About this exercise.
Show all lines from the listing below that contain "none".

Task data.
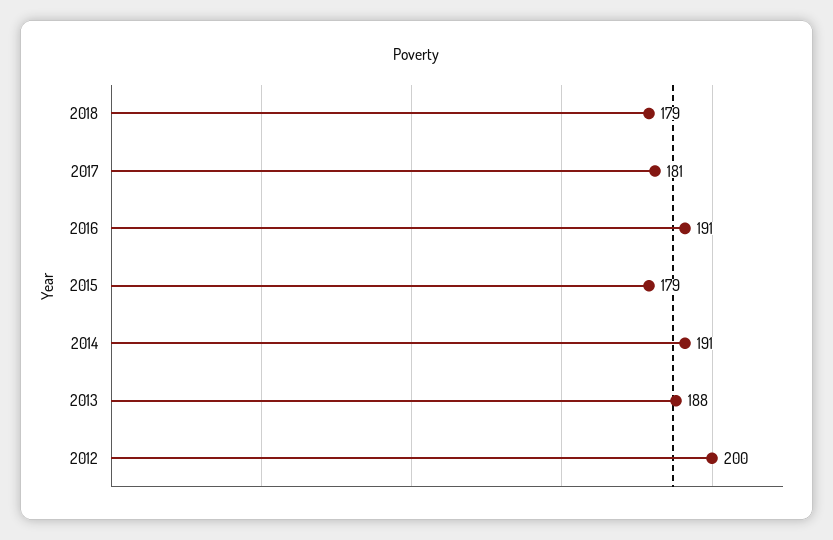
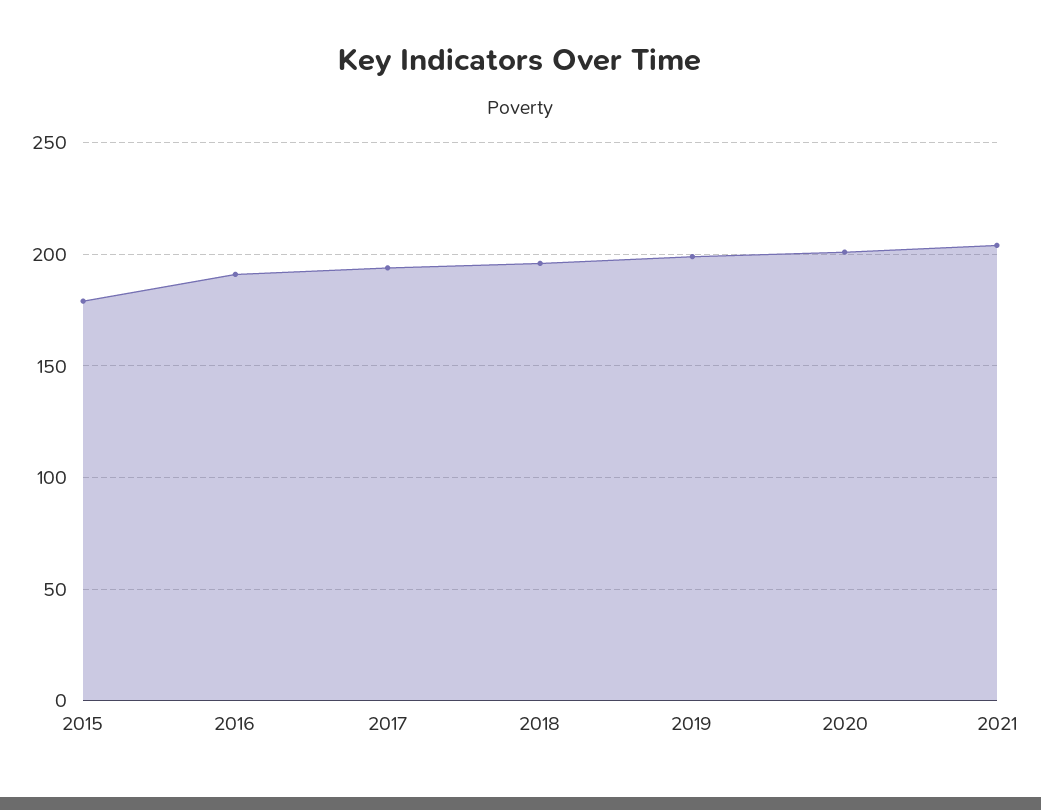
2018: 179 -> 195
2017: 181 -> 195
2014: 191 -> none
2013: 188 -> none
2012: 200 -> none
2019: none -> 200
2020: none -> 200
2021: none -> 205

Response box.
2014: 191 -> none
2013: 188 -> none
2012: 200 -> none
2019: none -> 200
2020: none -> 200
2021: none -> 205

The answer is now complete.